→ RECORDS TO PROCESS
——————————
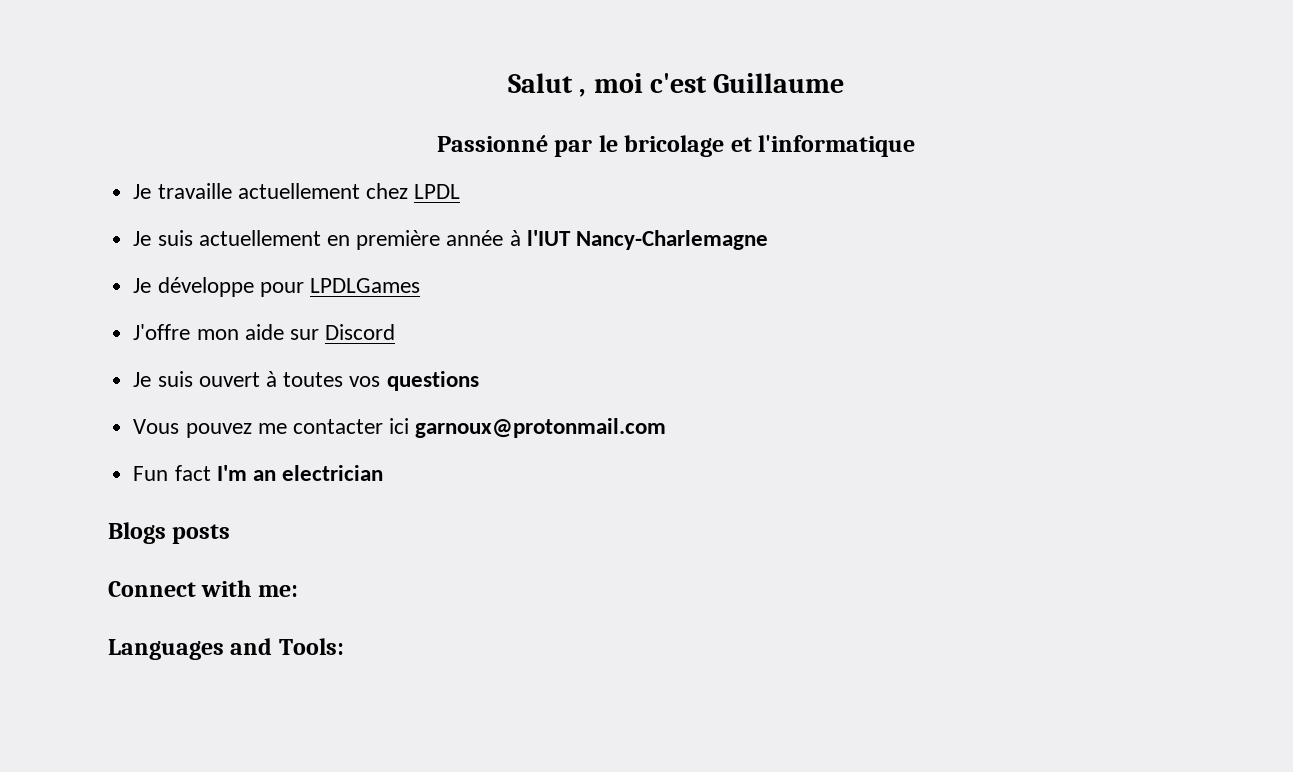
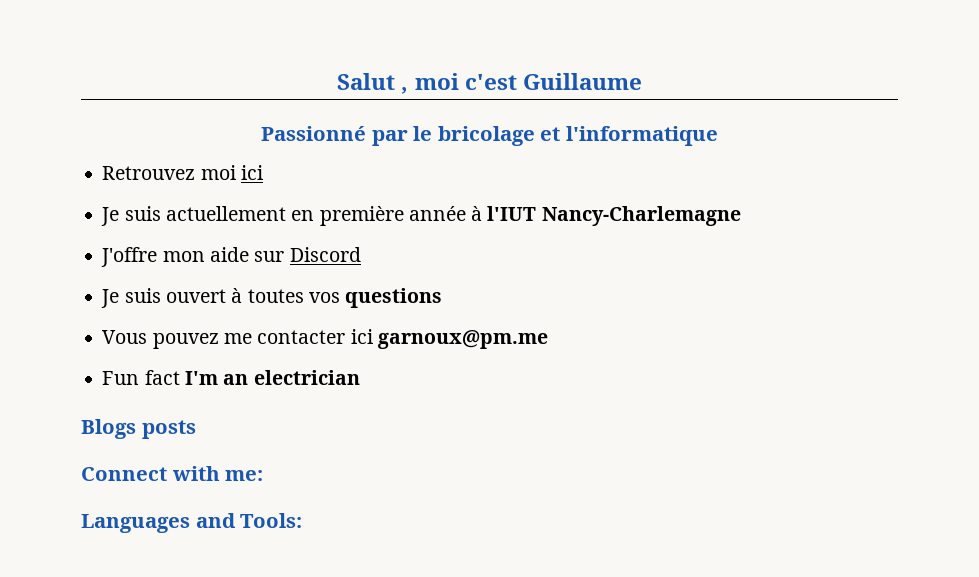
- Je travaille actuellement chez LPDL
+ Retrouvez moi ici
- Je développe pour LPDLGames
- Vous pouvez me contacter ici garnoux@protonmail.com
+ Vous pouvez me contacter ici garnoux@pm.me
——————————
→ AIM OF THE EXERCISE
From the line that contains "- Vous pouvez" down to the last line above, print each line exactly as it appears.

→ SOLVED PROBLEM
- Vous pouvez me contacter ici garnoux@protonmail.com
+ Vous pouvez me contacter ici garnoux@pm.me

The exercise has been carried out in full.